- What you need to do: Your task is to extract the lines from the one holding "3-NR500 (15 kHz SCS)" through the end of the material. Set them down exactly and add nothing.

- Input material:
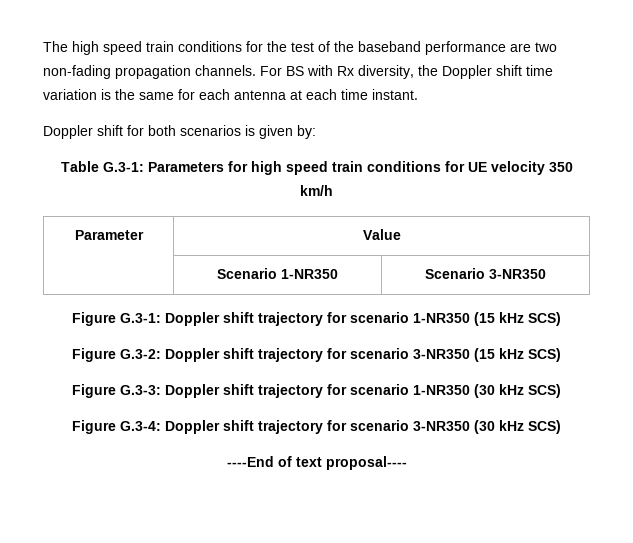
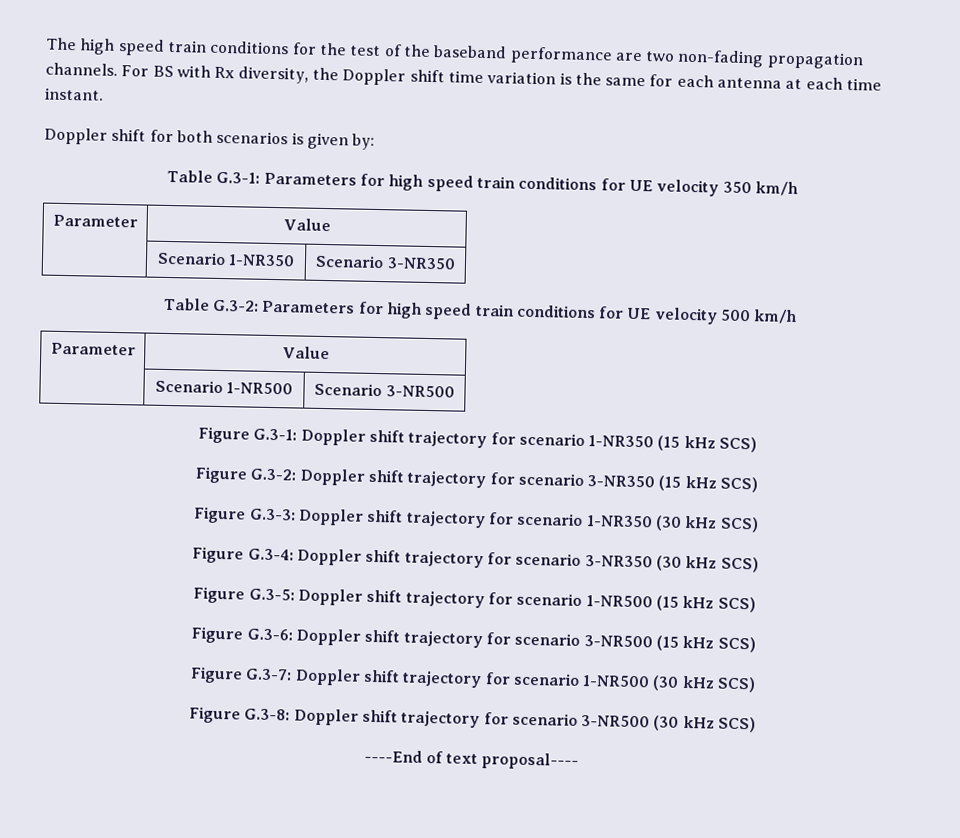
+ Table G.3-2: Parameters for high speed train conditions for UE velocity 500 km/h
+ Parameter | Value
+ | Scenario 1-NR500 | Scenario 3-NR500
+ Figure G.3-5: Doppler shift trajectory for scenario 1-NR500 (15 kHz SCS)
+ Figure G.3-6: Doppler shift trajectory for scenario 3-NR500 (15 kHz SCS)
+ Figure G.3-7: Doppler shift trajectory for scenario 1-NR500 (30 kHz SCS)
+ Figure G.3-8: Doppler shift trajectory for scenario 3-NR500 (30 kHz SCS)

- Exercise response:
+ Figure G.3-6: Doppler shift trajectory for scenario 3-NR500 (15 kHz SCS)
+ Figure G.3-7: Doppler shift trajectory for scenario 1-NR500 (30 kHz SCS)
+ Figure G.3-8: Doppler shift trajectory for scenario 3-NR500 (30 kHz SCS)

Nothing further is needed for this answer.